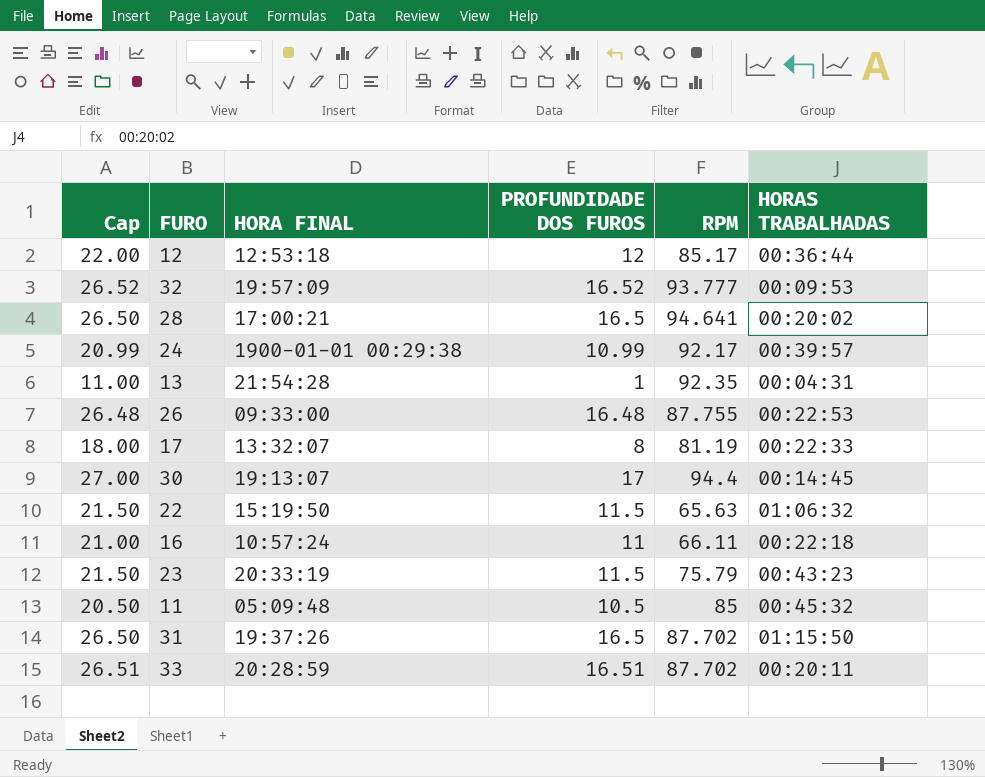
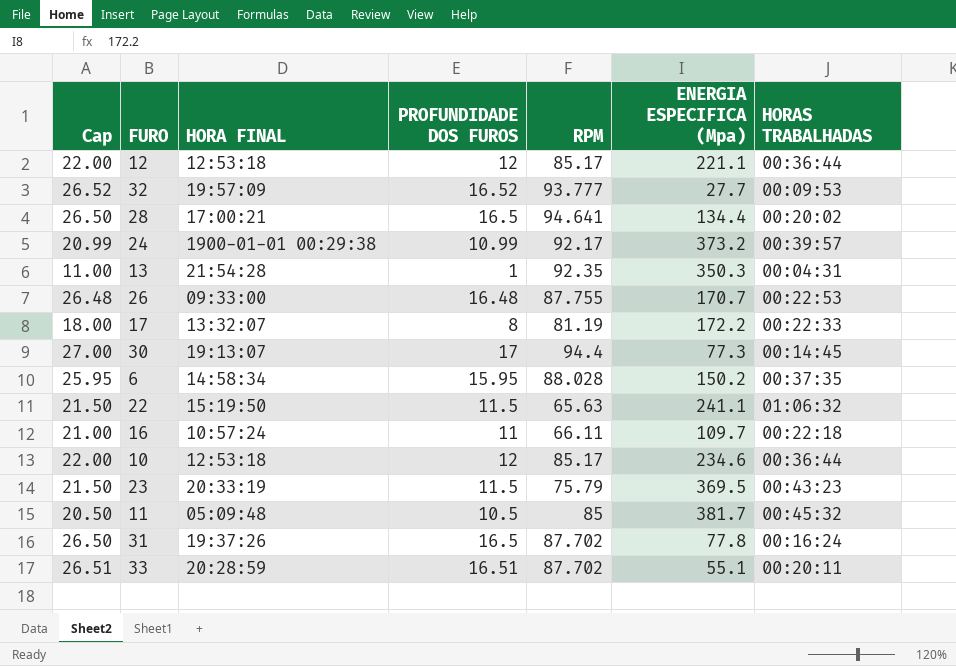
column ENERGIA ESPECIFICA (Mpa) | position: none -> 6
row 6: none -> 25.95 | 14:58:34 | 15.95 | 88.028 | 150.2 | 00:37:35
row 10: none -> 22.00 | 12:53:18 | 12 | 85.17 | 234.6 | 00:36:44
31 | HORAS TRABALHADAS: 01:15:50 -> 00:16:24

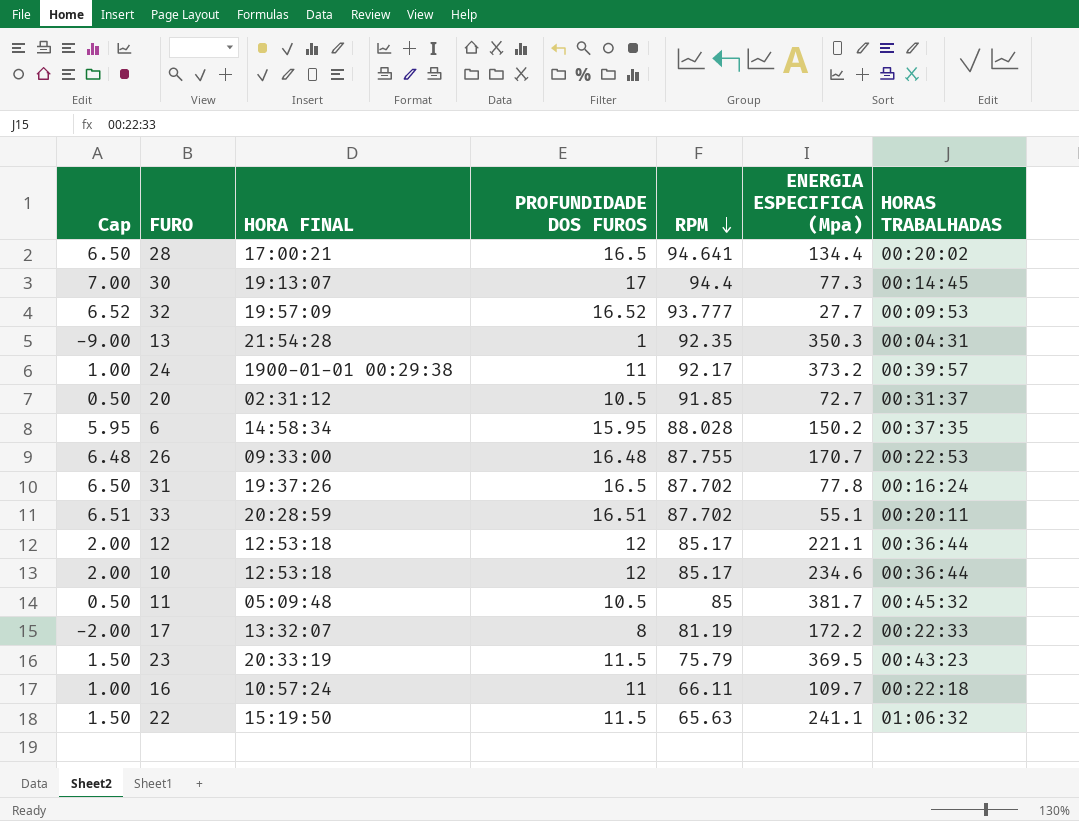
row order: none -> RPM descending
column Cap | formula: [PROFUNDIDADE DOS FUROS] + 10 -> [PROFUNDIDADE DOS FUROS] - 10
24 | PROFUNDIDADE DOS FUROS: 10.99 -> 11
row 20: none -> 0.50 | 02:31:12 | 10.5 | 91.85 | 72.7 | 00:31:37

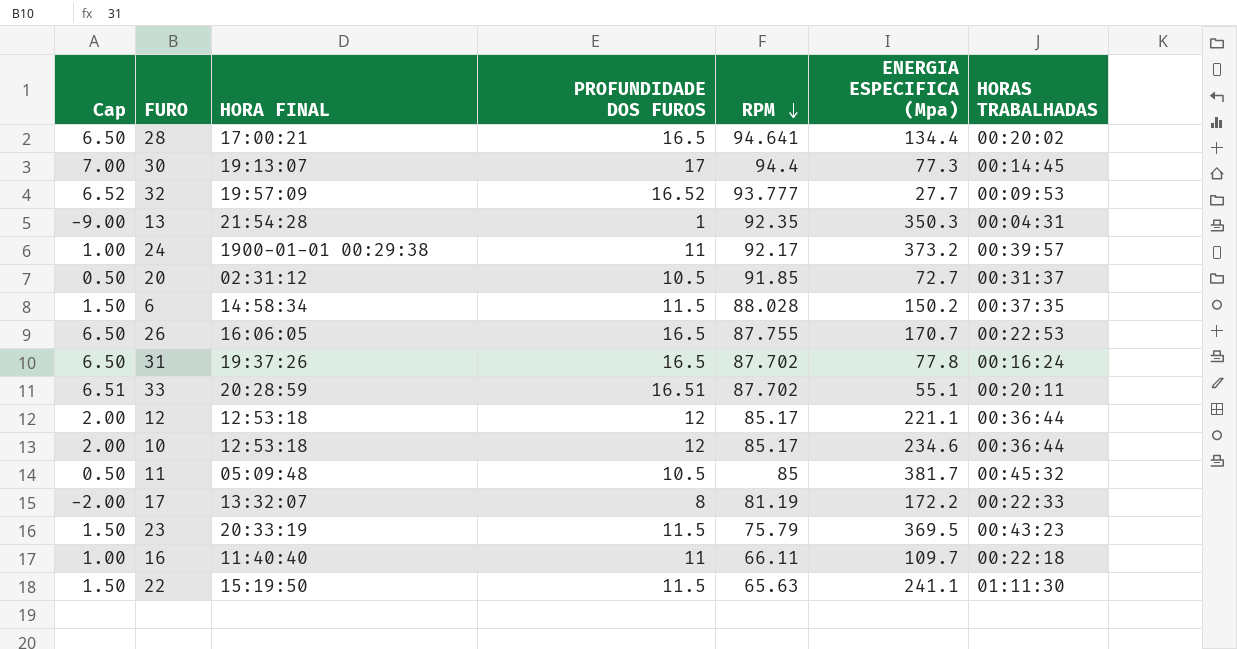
6 | Cap: 5.95 -> 1.50
6 | PROFUNDIDADE DOS FUROS: 15.95 -> 11.5
26 | Cap: 6.48 -> 6.50
26 | HORA FINAL: 09:33:00 -> 16:06:05
26 | PROFUNDIDADE DOS FUROS: 16.48 -> 16.5
16 | HORA FINAL: 10:57:24 -> 11:40:40
22 | HORAS TRABALHADAS: 01:06:32 -> 01:11:30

# # # # # # #

→ **EXERCISE REQUIREMENTS**
Set down, word for word, every line from the line that holds "6 | PROFUNDIDADE DOS FUROS: 15.95 -> 11.5" to the end of the entries above, including both ends.

→ **SOLUTION TO THE EXERCISE**
6 | PROFUNDIDADE DOS FUROS: 15.95 -> 11.5
26 | Cap: 6.48 -> 6.50
26 | HORA FINAL: 09:33:00 -> 16:06:05
26 | PROFUNDIDADE DOS FUROS: 16.48 -> 16.5
16 | HORA FINAL: 10:57:24 -> 11:40:40
22 | HORAS TRABALHADAS: 01:06:32 -> 01:11:30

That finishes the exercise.